MAIN STREET (MS) bit off more than it can chew. Many purchased a home because of its size without looking at the costs of maintenance (Excluding a mortgage, there’s insurance, taxes, etc….). But, MS only concern was to get qualified (At any cost) and move in. The SPEC’s will not discuss the cars or other material items MS thought were necessary goods.

To be fair, there were many who persuaded MSto accululate excess. Mortgage Brokers, Real Estate Salesman, the news media, politicians, etc… In order to have any sense of self-worth in the U.S., you 1st need to “Display” yourself. If not then you are not one of the few whom are experiencing the American Dream.

WALL STREET then stepped in. They took your GREED and created tradable investment securities using it & your ignorance. CDO’s (Collaterized Debt Obligations), CLO’s (Collaterized Loan Obligations), CDS’s (Credit Default Swaps) and so forth. These firms got into trouble when the asset creating value in these securities (YOU and your mortgage payments) started to either default on their obligations or became severely delinquent, causing the value of the securities to drop.

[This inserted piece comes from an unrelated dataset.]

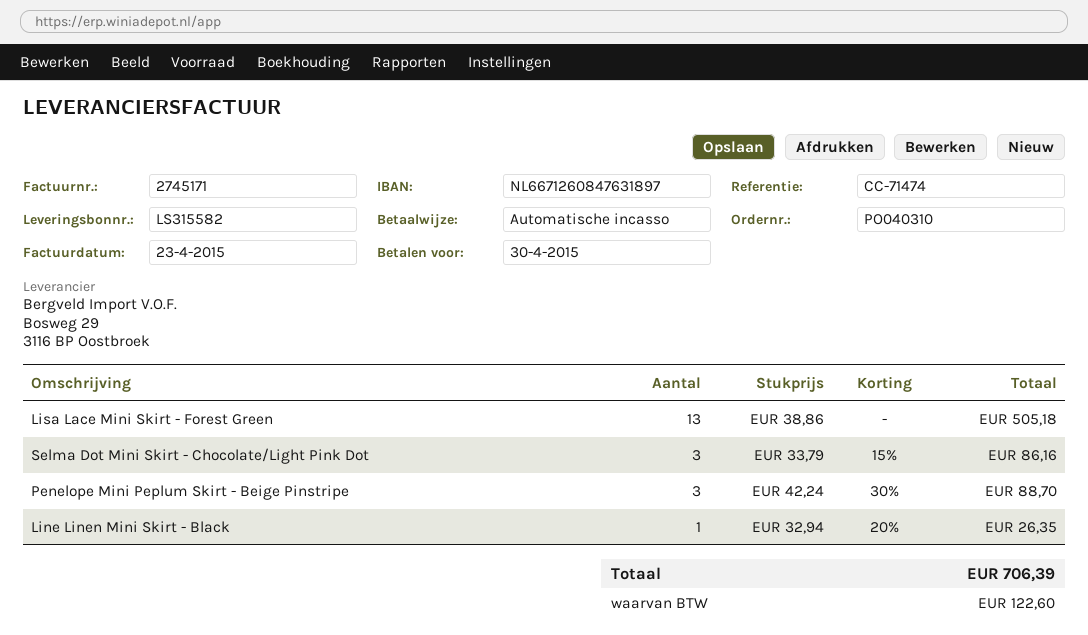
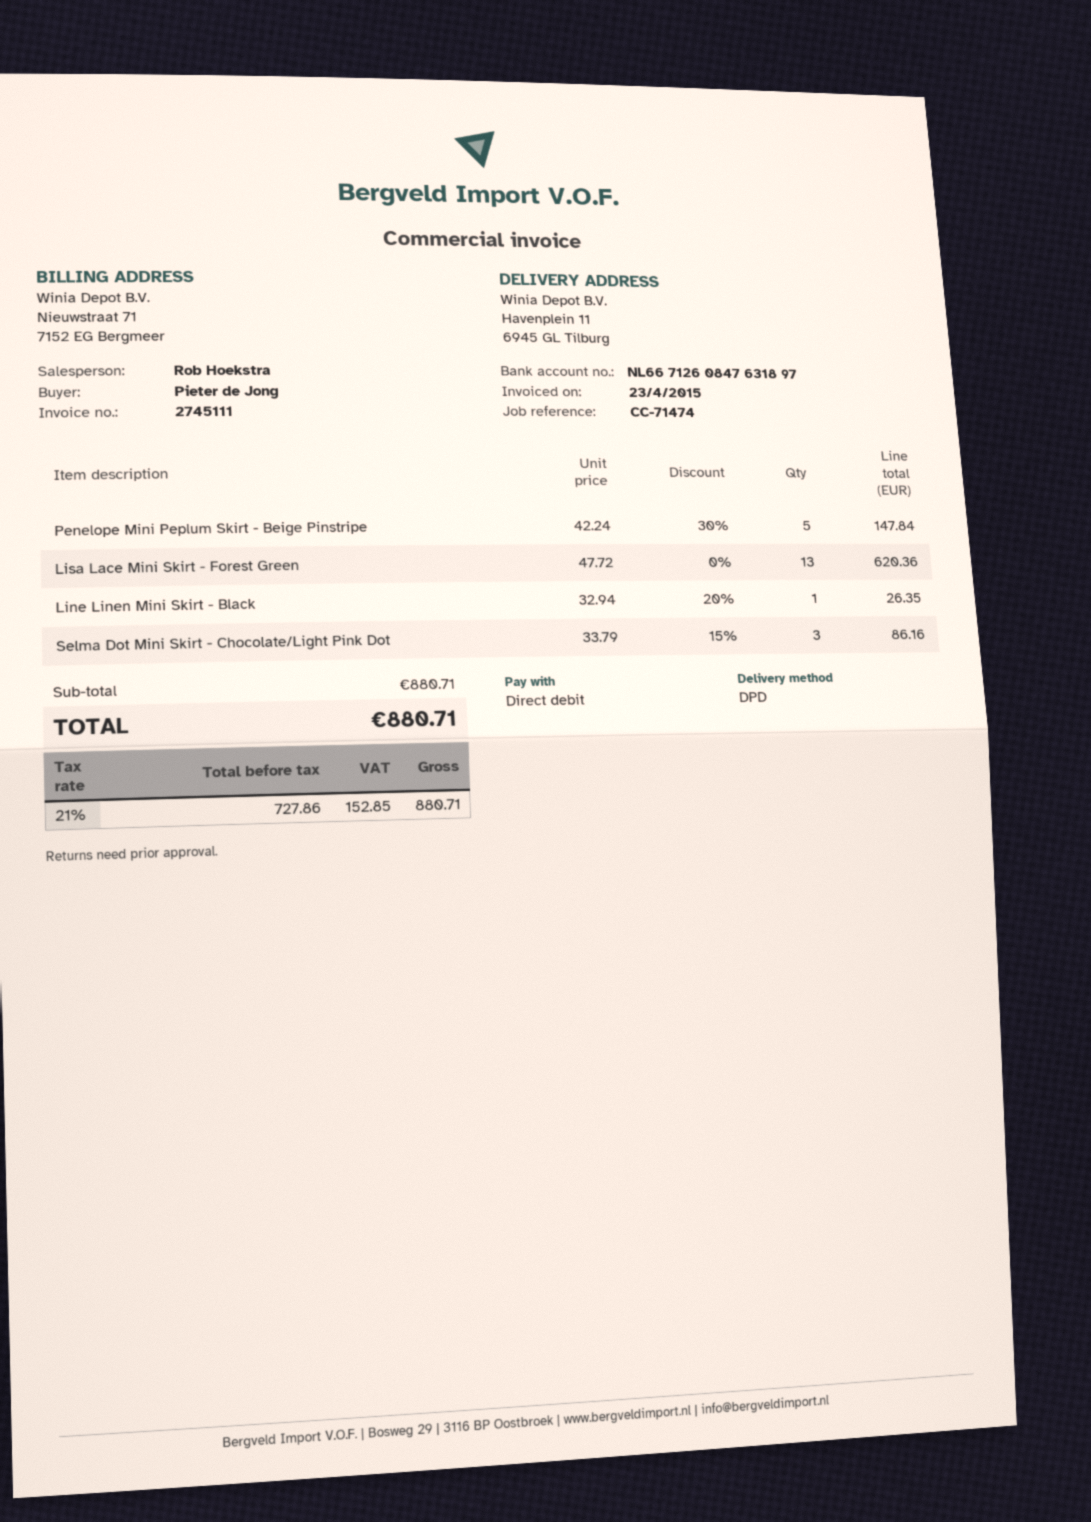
invoice number: 2745171 -> 2745111
Lisa Lace Mini Skirt - Forest Green: 13 x 38.86 = 505.18 -> 13 x 47.72 = 620.36
Penelope Mini Peplum Skirt - Beige Pinstripe: 3 x 42.24 - 30% = 88.70 -> 5 x 42.24 - 30% = 147.84
tax: 122.60 -> 152.85
total: 706.39 -> 880.71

Now here we are. Government bailouts will continue. But, the government cannot print money forever nor save everyone. For those who recently joined the ranks of the unemployed, it is time to use an innovative mind and create wealth for you and yours. Remember, the U.S.’s biggest lender, the People’s Republic of China is now doubting our economy & may begin to sell U.S. Treasuries subsequently creating more chaos.

4 January 2009

StreetSpeculators.com audience, start with your first ‘09 paycheck and subsequently take $100 out each time you get paid. Set aside this money in a savings account so you can draw interest (IMP: Banks/Credit Unions insure deposits up to $250,000/account).

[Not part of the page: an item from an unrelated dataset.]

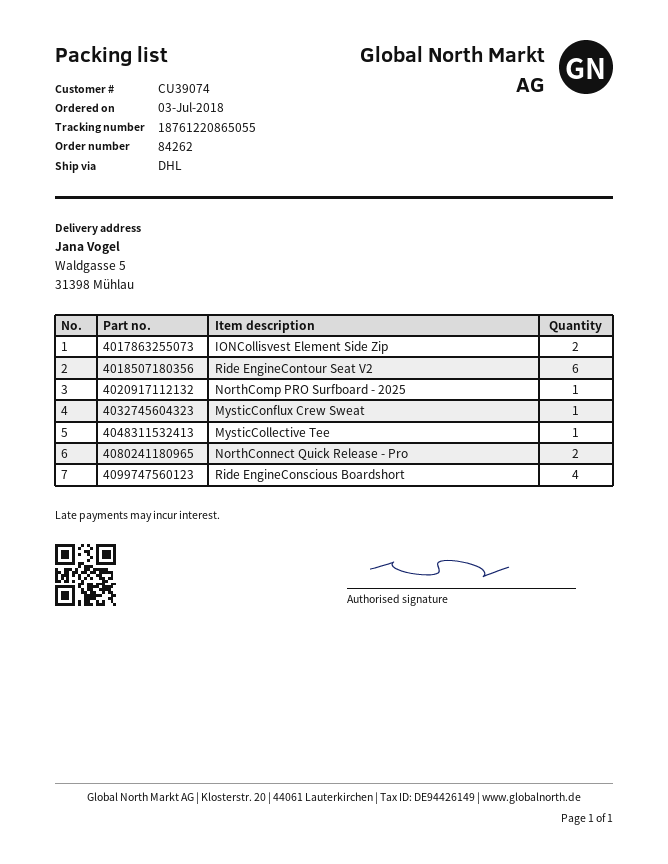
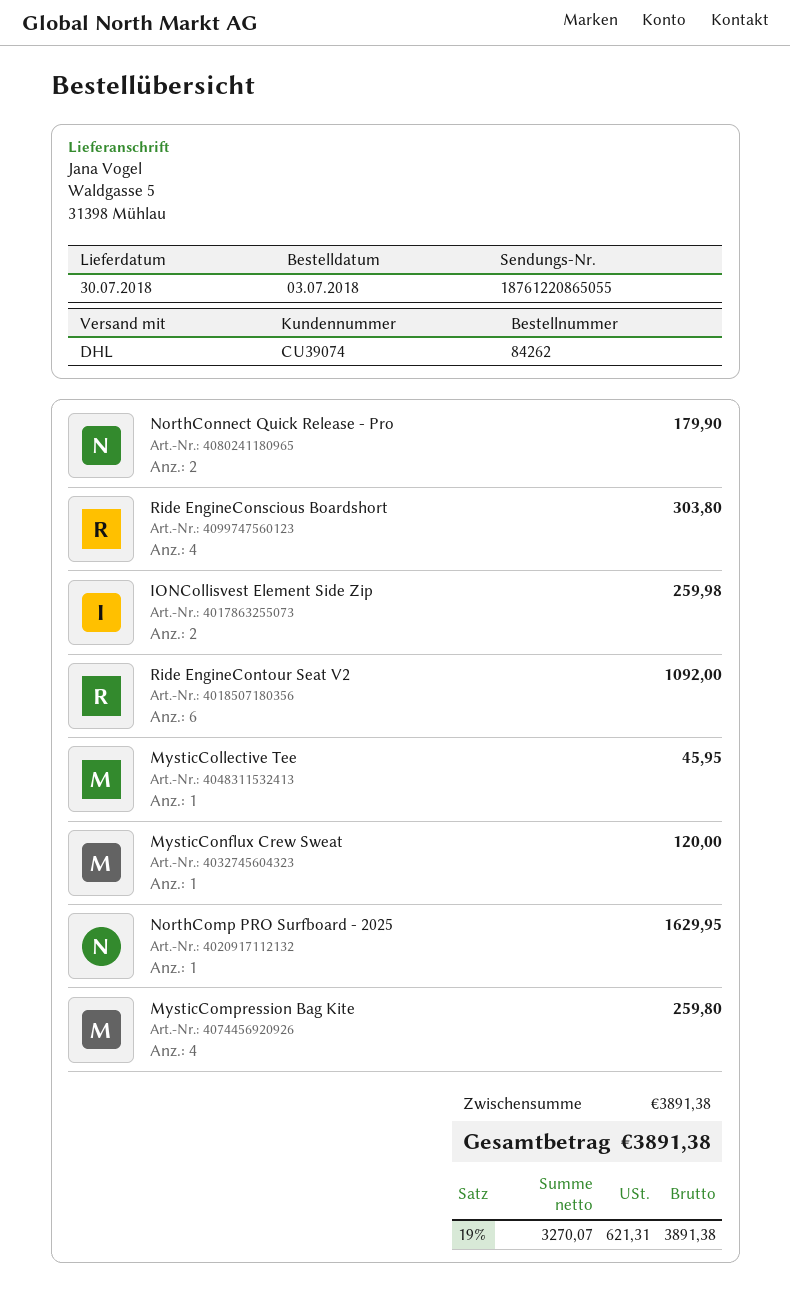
MysticCompression Bag Kite: none -> 4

Another strategy, if manageable is to open 3 separate accounts (For couples). This way you can get protection for each account in the event the bank fails, which we hope will not happen. Ex. Husband opens an account in his name alone, the Wife does the same, then both open a Joint Account. If disciplined enough to implement this strategy, you should have at least a few thousand dollars cash by mid-summer.

DEBTS

Pay off the small account balances 1st. Get them out of the way and then close them. Your goal is to have enough cash in the bank to cover any unexpected emergencies instead of credit. Debt however continues hangs over you and prevents upward mobility and movement financially.

401K

Put the minimum in your employer account this year. Use the previous payroll deduction amounts to fund your “Cash” fund. What we hate about employee retirement accounts are the losses incurred. Some of these fund managers SPECULATE more than we do at this site. Also many companies are reducing their contributions to their employer accounts in order to conserve cash as the credit markets are still not moving.

Last, and we will continue to repeat this, don’t listen to Stock Pickers & Analysts. No one knows who will become a growth company in ‘09. These TV entertainers usually start off the year positive about a certain sector then turn negative before years end. Utilize the Business News Channels (CNBC, Bloomberg, FoxBusiness) only for the “News” element and not for stock picking. Your goal in ‘09 needs to be Cash Preservation.